■ **What you have to do**
In the listing below, locate the lines that hold the string "Meeting". Copy those lines.

■ **Dataset records**
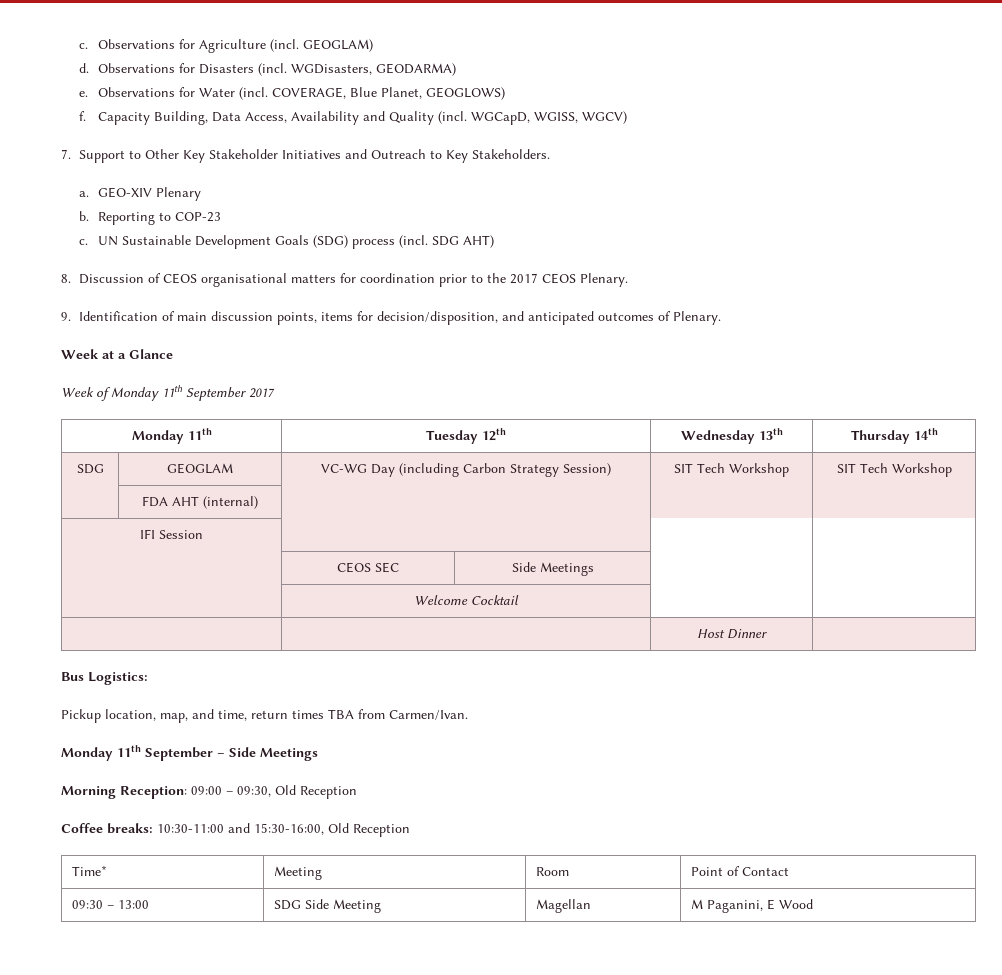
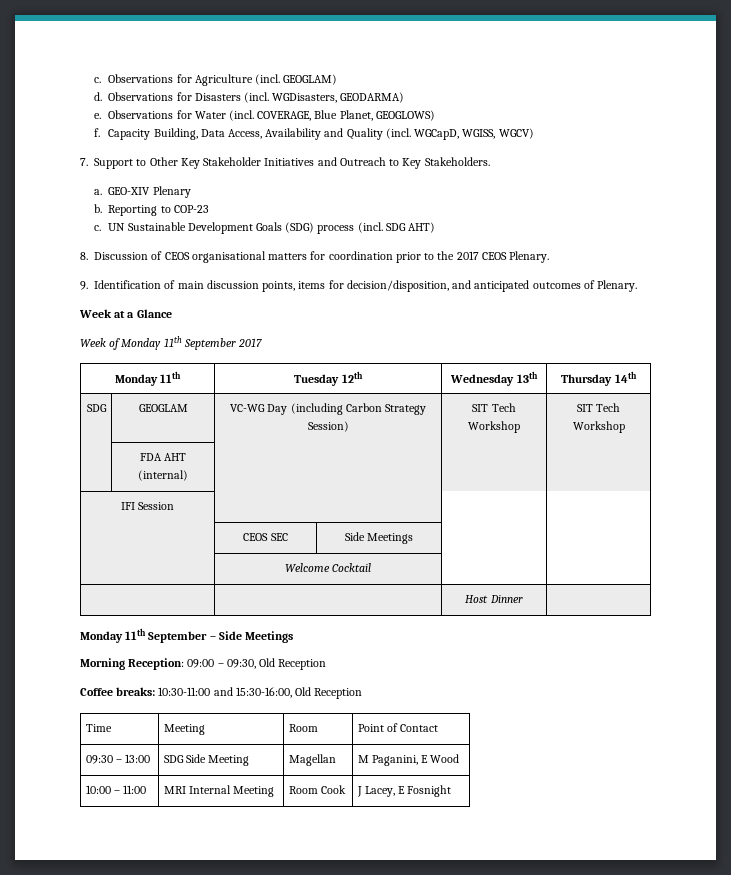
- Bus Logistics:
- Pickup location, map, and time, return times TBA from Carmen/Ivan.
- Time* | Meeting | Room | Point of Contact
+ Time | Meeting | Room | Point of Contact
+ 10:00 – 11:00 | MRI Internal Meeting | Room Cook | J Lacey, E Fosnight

■ **Exercise response**
- Time* | Meeting | Room | Point of Contact
+ Time | Meeting | Room | Point of Contact
+ 10:00 – 11:00 | MRI Internal Meeting | Room Cook | J Lacey, E Fosnight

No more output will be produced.